For years, Chilean companies managed security as a secondary operational cost. However, the scale of the social, economic, and criminal shifts currently facing the country has rendered this perspective insufficient. The analysis suggests that over the next decade, Chile will move toward a hybrid model where the state formally retains the monopoly on coercion, while an increasing share of prevention, early detection, and day-to-day risk management will fall to private capabilities.

The 2019 social unrest served as a historic turning point for the corporate sector. Many organizations abruptly discovered that their security models were designed to handle traditional crime, leaving them ill-equipped to deal with scenarios involving mass social disorder, prolonged operational shutdowns, coordinated attacks on critical infrastructure, or urban collapse.

The current crisis reflects a growing difficulty in managing dynamic uncertainties. El Mostrador highlights the emergence of risks that were foreign to Chilean corporate planning just a few years ago, such as extortion, kidnapping, organized violent threats, and criminal infiltration of supply chains. These phenomena, coupled with the pace of technological change and urban incivility, are radically altering how companies must approach their own operational stability.

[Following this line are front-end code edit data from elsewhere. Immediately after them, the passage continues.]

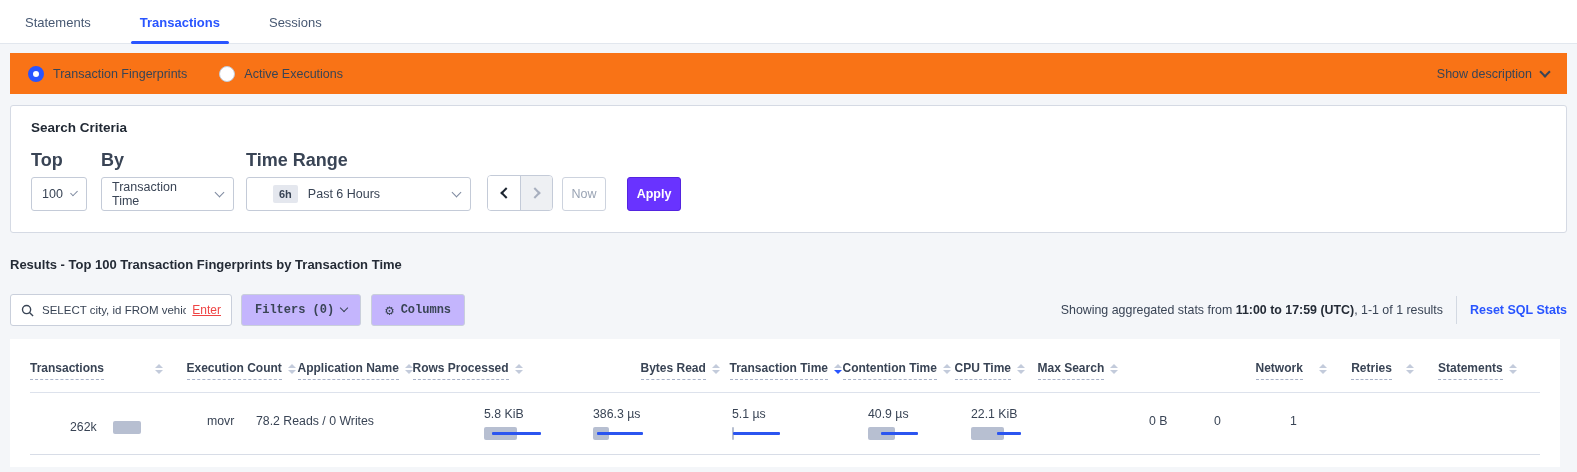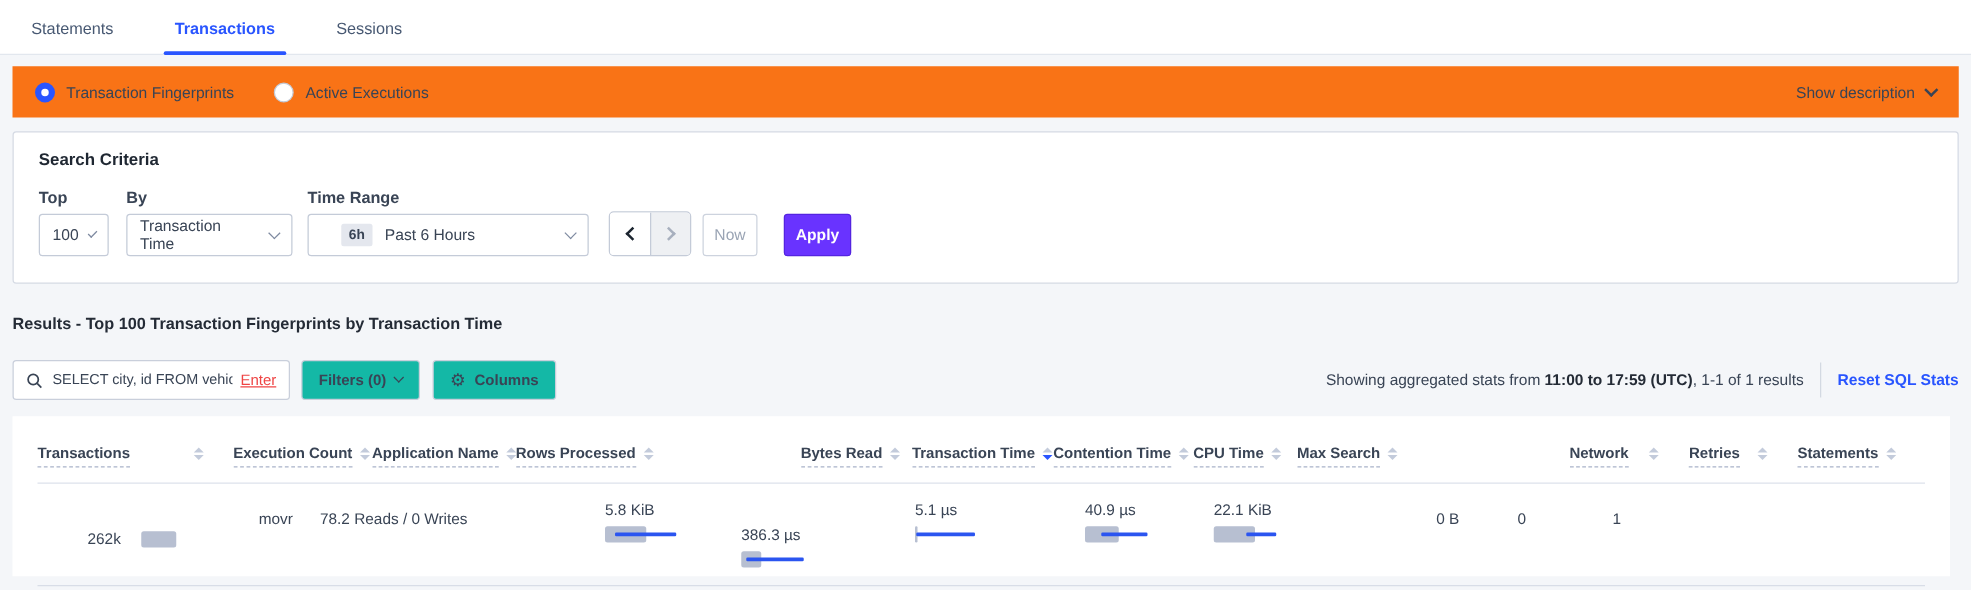--- a/index.html
+++ b/index.html
@@ -47,21 +47,21 @@
   }
   .chev.dark { border-color:#394455; width:8px; height:8px; border-width:2px; }
 
   
   .criteria-card {
     margin:11px 10px 0; background:#fff; border:1px solid #d5dae4; border-radius:3px;
     padding:14px 20px 21px;
   }
   .crit-title { font-size:13.5px; font-weight:700; color:#1f2732; margin-bottom:15px; }
   .crit-row { display:flex; align-items:flex-end; }
-  .flabel { font-size:13px; font-weight:700; color:#394455; margin-bottom:6px; }
+  .flabel { font-size:18px; font-weight:700; color:#394455; margin-bottom:6px; }
   .select {
     height:34px; border:1px solid #c4cbd8; border-radius:3px; background:#fff;
     display:flex; align-items:center; justify-content:space-between;
     padding:0 10px; font-size:12.5px; color:#394455; cursor:pointer;
   }
   .f-top { width:56px; margin-right:14px; }
   .f-by { width:133px; margin-right:12px; }
   .f-time { width:225px; margin-right:16px; }
   .time-left { display:flex; align-items:center;margin-left:16px; }
   .badge {
@@ -89,23 +89,23 @@
   .searchbox {
     width:222px; height:32px; background:#fff; border:1px solid #c9cfdb; border-radius:3px;
     display:flex; align-items:center; padding:0 10px;
   }
   .search-text {
     font-size:11.5px; color:#394455; white-space:nowrap; overflow:hidden;
     margin-left:8px; flex:1;
   }
   .enter { font-size:12px; color:#ef4444; text-decoration:underline; margin-left:6px; cursor:pointer; }
   .btn-white {
-    height:32px; background:#14b8a6; border:1px solid #c9cfdb; border-radius:3px;
+    height:32px; background:#c4b5fd; border:1px solid #c9cfdb; border-radius:3px;
     display:flex; align-items:center; font-size:12px; font-weight:700; color:#394455;
-    padding:0 13px; cursor:pointer; font-family:Liberation Sans, sans-serif;
+    padding:0 13px; cursor:pointer; font-family:Liberation Mono, monospace;
   }
   .filters-btn { margin-left:9px; }
   .filters-btn .chev { width:6px; height:6px; margin-left:7px; border-color:#394455; }
   .columns-btn { margin-left:10px; }
   .gear { font-size:14px; margin-right:7px; color:#394455; font-weight:400; }
   .stats { margin-left:auto; font-size:12.4px; color:#394455; white-space:nowrap; }
   .stats b { color:#242b36; }
   .vdiv { width:1px; height:28px; background:#d3d9e2; margin:0 13px; }
   .reset-link { font-size:12.5px; font-weight:700; color:#2955ff; text-decoration:none; cursor:pointer; white-space:nowrap; }
 
@@ -152,21 +152,21 @@
   .td.c-retry{ padding-left:18px; }
   .td.c-stmt { padding-left:6px; }
   .exec-cell { display:flex; align-items:center; padding-left:40px; padding-top:9px; }
   .exec-cell .gbar { margin-left:16px; }
   .gbar { display:inline-block; height:13px; background:#b7bfd1; border-radius:2px; }
 
   .barcell .bval { white-space:nowrap; padding-top:2px; }
   .bwrap { position:relative; height:13px; margin-top:6px; }
   .bwrap .gbar { position:absolute; left:0; top:0; }
   .bline { position:absolute; height:3px; top:5px; background:#2b55f0; border-radius:1px; }
-  .pad20 { padding-left:20px;margin-top:20px; }
+  .pad20 { padding-left:20px; }
   .pad46 { padding-left:46px; }
   .pad70 { padding-left:70px; }
   .pad90 { padding-left:90px; }
 </style>
 </head>
 <body>
 
 <div class="page">
 
   <div class="tabbar">

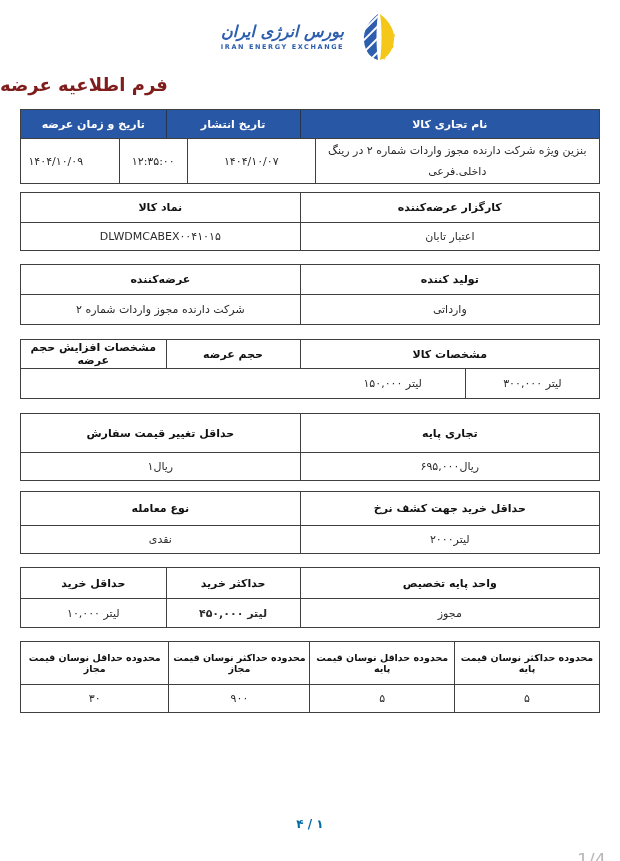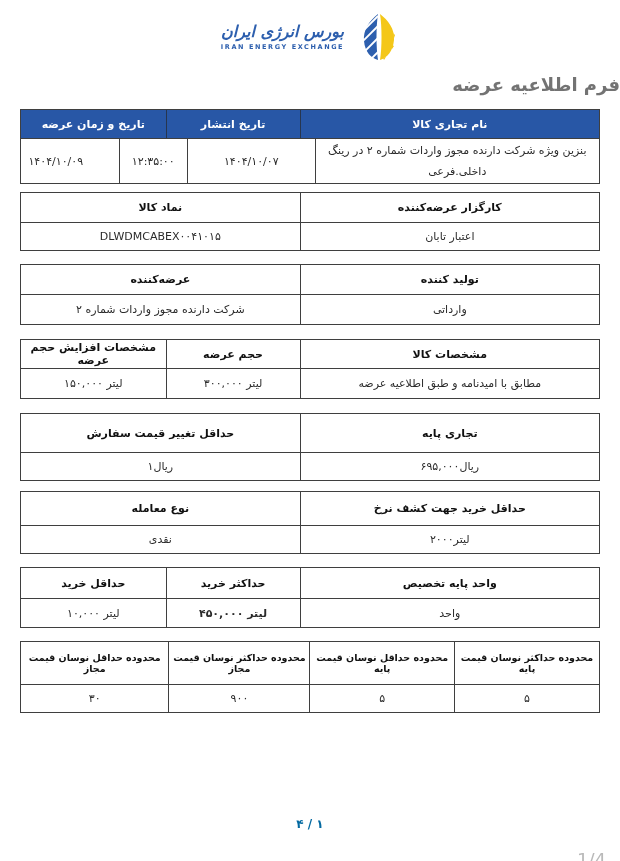--- a/index.html
+++ b/index.html
@@ -23,21 +23,21 @@
   .logo-fa{
     font-size:16px;font-weight:bold;font-style:italic;
     color:#2d5fae;letter-spacing:1px;
   }
   .logo-en{
     font-size:6.5px;font-weight:bold;color:#2d5fae;
     letter-spacing:1.6px;margin-top:3px;
   }
   .logo-mark{width:40px;height:48px;}
   .page-title{
-    text-align:right;font-size:18px;font-weight:bold;color:#737373;
+    text-align:left;font-size:18px;font-weight:bold;color:#7f1d1d;
     margin:8px 0 14px 0;
   }
   
   .tables{margin:0 20px;}
   .tbl{
     border:1.5px solid #3f3f3f;
     background:#fff;
   }
   .trow{display:flex;align-items:stretch;}
   .thead{border-bottom:1px solid #3f3f3f;}
@@ -131,21 +131,20 @@
           <div class="cell" style="width: 48.2%;">شرکت دارنده مجوز واردات شماره ۲</div>
         </div>
       </div>
       <div class="tbl tbl-specs-volume" style="margin-bottom: 14px;">
         <div class="trow thead" style="height: 28px;">
           <div class="cell" style="width: 51.8%;">مشخصات کالا</div>
           <div class="cell" style="width: 23.2%;">حجم عرضه</div>
           <div class="cell" style="width: 25%;">مشخصات افزایش حجم عرضه</div>
         </div>
         <div class="trow tbody" style="height: 29px;">
-          <div class="cell" style="width: 51.8%;">مطابق با امیدنامه و طبق اطلاعیه عرضه</div>
           <div class="cell" style="width: 23.2%;">لیتر ۳۰۰,۰۰۰</div>
           <div class="cell" style="width: 25%;">لیتر ۱۵۰,۰۰۰</div>
         </div>
       </div>
       <div class="tbl tbl-base-price" style="margin-bottom: 10px;">
         <div class="trow thead" style="height: 38px;">
           <div class="cell" style="width: 51.8%;">تجاری پایه</div>
           <div class="cell" style="width: 48.2%;">حداقل تغییر قیمت سفارش</div>
         </div>
         <div class="trow tbody" style="height: 27px;">
@@ -163,21 +162,21 @@
           <div class="cell" style="width: 48.2%;">نقدی</div>
         </div>
       </div>
       <div class="tbl tbl-allocation" style="margin-bottom: 13px;">
         <div class="trow thead" style="height: 30px;">
           <div class="cell" style="width: 51.8%;">واحد پایه تخصیص</div>
           <div class="cell" style="width: 23.2%;">حداکثر خرید</div>
           <div class="cell" style="width: 25%;">حداقل خرید</div>
         </div>
         <div class="trow tbody" style="height: 28px;">
-          <div class="cell" style="width: 51.8%;">واحد</div>
+          <div class="cell" style="width: 51.8%;">مجوز</div>
           <div class="cell" style="width: 23.2%; font-weight: bold;">لیتر ۴۵۰,۰۰۰</div>
           <div class="cell" style="width: 25%;">لیتر ۱۰,۰۰۰</div>
         </div>
       </div>
       <div class="tbl tbl-fluctuation-ranges" style="margin-bottom: 0px;">
         <div class="trow thead" style="height: 42px;">
           <div class="cell" style="width: 25.1%;">محدوده حداکثر نوسان قیمت پایه</div>
           <div class="cell" style="width: 25%;">محدوده حداقل نوسان قیمت پایه</div>
           <div class="cell" style="width: 24.4%;">محدوده حداکثر نوسان قیمت مجاز</div>
           <div class="cell" style="width: 25.5%;">محدوده حداقل نوسان قیمت مجاز</div>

This paradigm shift poses critical questions for boards and management teams regarding the navigation of uncertainty. The analysis suggests that the central question for CEOs is no longer limited to the cost of security, but rather determining "how much risk organizations are willing to absorb without sophisticated preventive capabilities."

The evolution toward this strategic model presents challenges that extend beyond the private sector. The report warns that the expansion of corporate protection capabilities could lead to territorial fragmentation, creating "islands of security" for large firms while leaving more vulnerable sectors exposed. In this scenario, the state faces the regulatory challenge of establishing quality and effectiveness standards to prevent private security from becoming an additional factor of social segmentation in Chile.